In my undergraduate Introduction to Linguistics course, one of the assignments is a final project that asks the students to do some original analysis. Grading these reports (165 of them in the most recent batch) is always interesting and informative — this year, I learned about things like the rhetoric of professional wrestlers' "promos", or the differences between Dominican and Puerto Rican Spanish, or verbal auxiliaries and epenthetic vowels in Hindi film songs.
One of this year's projects, by He Chen, was "Analyzing the Differences in Journalism Style though the Percent Difference of Definite Articles and Indefinite Articles". Mr. Chen, a freshman in the Engineering School who gave me permission to use his name, created his own small historical corpus by selecting and downloading articles at random from the New York Times and Guardian indices, five articles per decade from 1860 to 2010. He then wrote programs to count articles, and to calculate confidence intervals for the difference in frequency between definite and indefinite articles. And despite the small size of his corpus, he found a statistically significant change in that difference, in the direction of decreasing definiteness. Overall, this was an impressive piece of work for a first-semester student in an introductory course.
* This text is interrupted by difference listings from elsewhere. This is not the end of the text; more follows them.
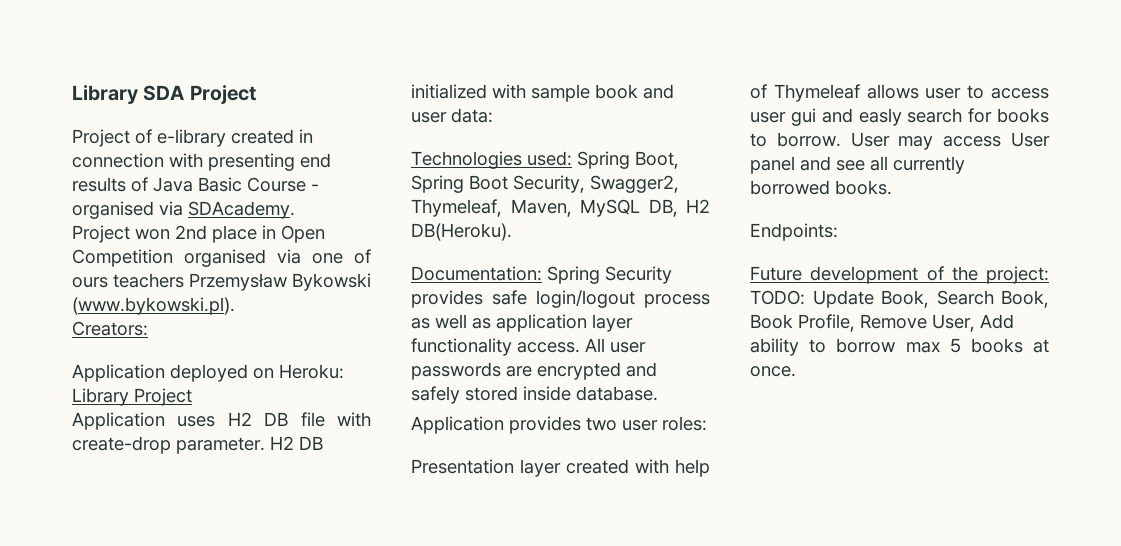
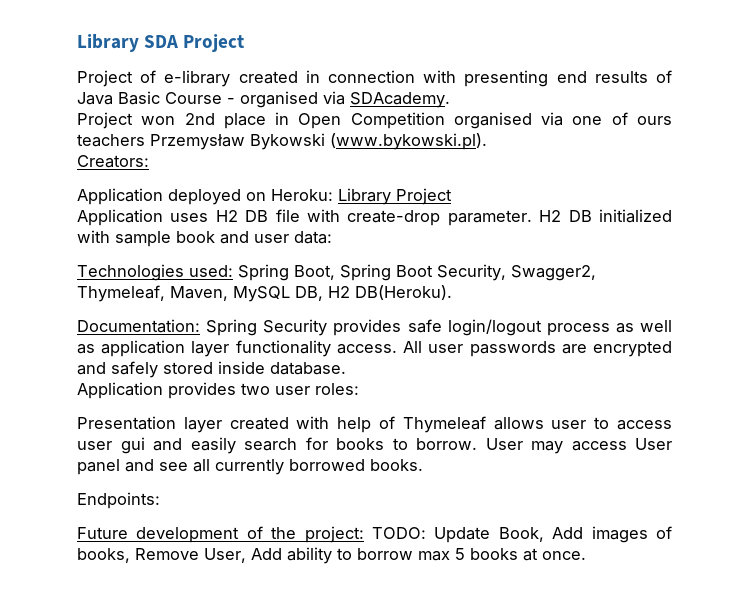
- Presentation layer created with help of Thymeleaf allows user to access user gui and easly search for books to borrow.
+ Presentation layer created with help of Thymeleaf allows user to access user gui and easily search for books to borrow.
- Future development of the project: TODO: Update Book, Search Book, Book Profile, Remove User, Add ability to borrow max 5 books at once.
+ Future development of the project: TODO: Update Book, Add images of books, Remove User, Add ability to borrow max 5 books at once.

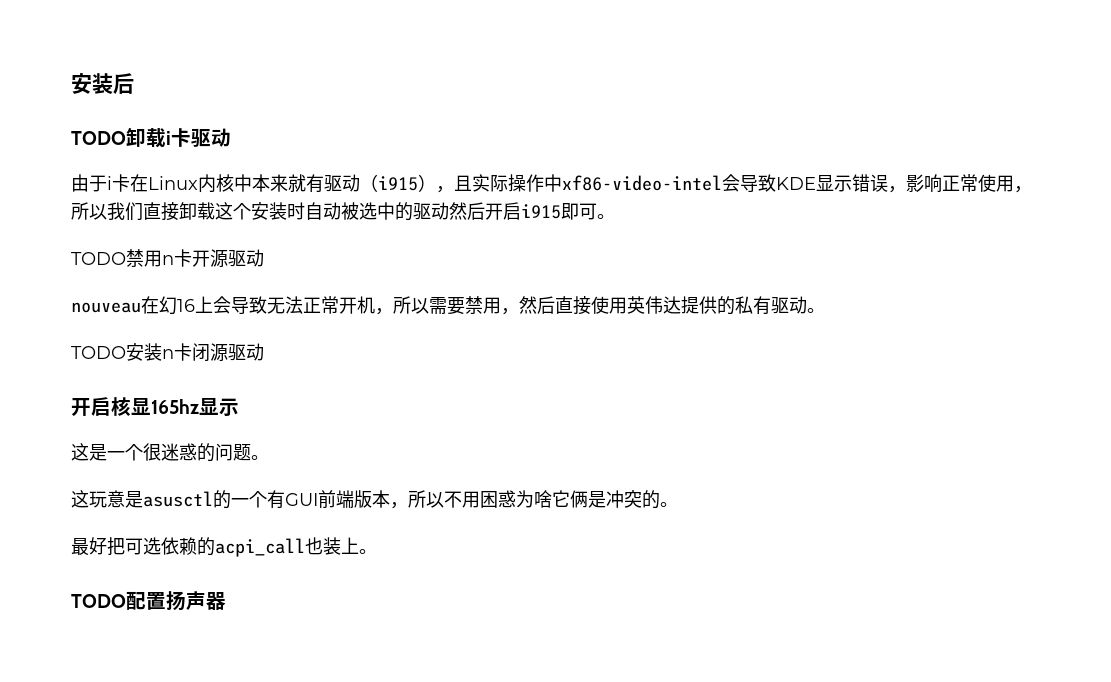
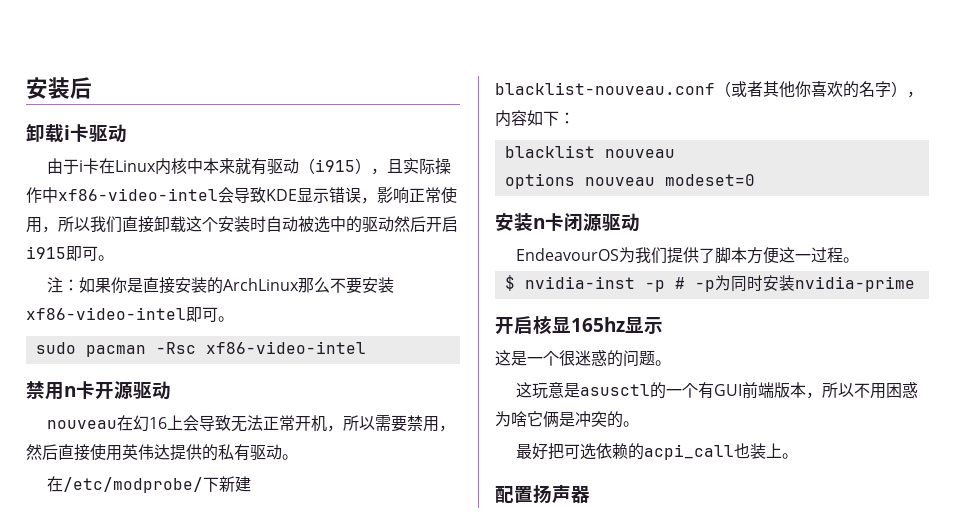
- TODO卸载i卡驱动
+ 卸载i卡驱动
- TODO禁用n卡开源驱动
+ 注：如果你是直接安装的ArchLinux那么不要安装xf86-video-intel即可。
+ sudo pacman -Rsc xf86-video-intel
+ 禁用n卡开源驱动
- TODO安装n卡闭源驱动
+ 在/etc/modprobe/下新建blacklist-nouveau.conf（或者其他你喜欢的名字），内容如下：
+ blacklist nouveau
+ options nouveau modeset=0
+ 安装n卡闭源驱动
+ EndeavourOS为我们提供了脚本方便这一过程。
+ $ nvidia-inst -p # -p为同时安装nvidia-prime
- TODO配置扬声器
+ 配置扬声器

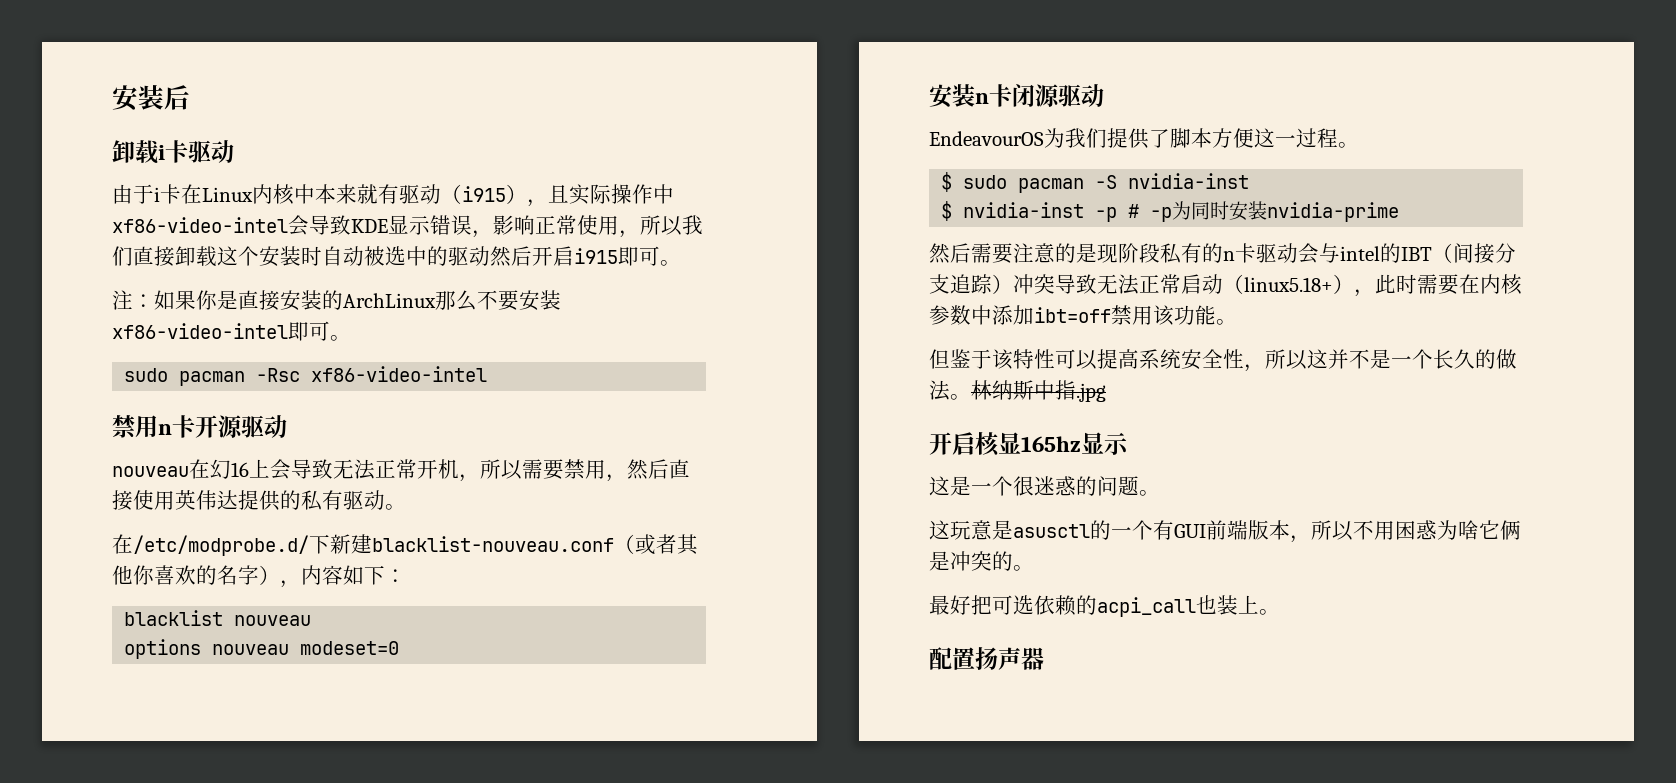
- 在/etc/modprobe/下新建blacklist-nouveau.conf（或者其他你喜欢的名字），内容如下：
+ 在/etc/modprobe.d/下新建blacklist-nouveau.conf（或者其他你喜欢的名字），内容如下：
+ $ sudo pacman -S nvidia-inst
+ 然后需要注意的是现阶段私有的n卡驱动会与intel的IBT（间接分支追踪）冲突导致无法正常启动（linux5.18+），此时需要在内核参数中添加ibt=off禁用该功能。
+ 但鉴于该特性可以提高系统安全性，所以这并不是一个长久的做法。林纳斯中指.jpg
And it inspired me to look at the frequency of a/an as well as the, in various larger historical collections where the counts are easy to do, starting with the SOTU addresses. Focusing on changes since 1900, and plotting the counts in individual addresses as well as a lowess fit:
Again, the frequency of the has decreased by about half; the frequency of a/an has increased by about a third (though of course the overall frequency of a/an is much lower).
What if we look at the same frequencies in COHA, where there's enough data for us to use the raw values rather than the results of fitting a trend line?
Again, in proportional terms, on the same plot:
Here the effects are much smaller — the decreases in frequency by about 22% in relative terms, from 6.6% to 5.4%, while a/an increases in frequency by about 14%, from 2.4% to 2.7%. Still, these words are common for these changes to be stylistically as well as statistically significant.
What about in the Google Books ngram index? Here are the analogous plots:
And to add one last source of evidence to this morning's Breakfast Experiment™, here are the results for (U.S. presidents') inaugural addresses, from 1897 to 2013:
In this dataset, the decreases in frequency by about 35% in relative terms, from about 8.0% to about 5.2%., while a/an increases by about 39%, from about 1.7% to about 2.3%.
So in all of the four data sources considered so far, the consistently declines in frequency over the course of the 20th century, monotonically and by a relatively large proportion. The behavior of a/an is less consistent, and in any case the changes are not large enough to suggest a simple trading relation between definite and indefinite reference.
What's the explanation for these changes? That's the really interesting question — but I've run out of time this morning, and this post is already far too long. So more on that later.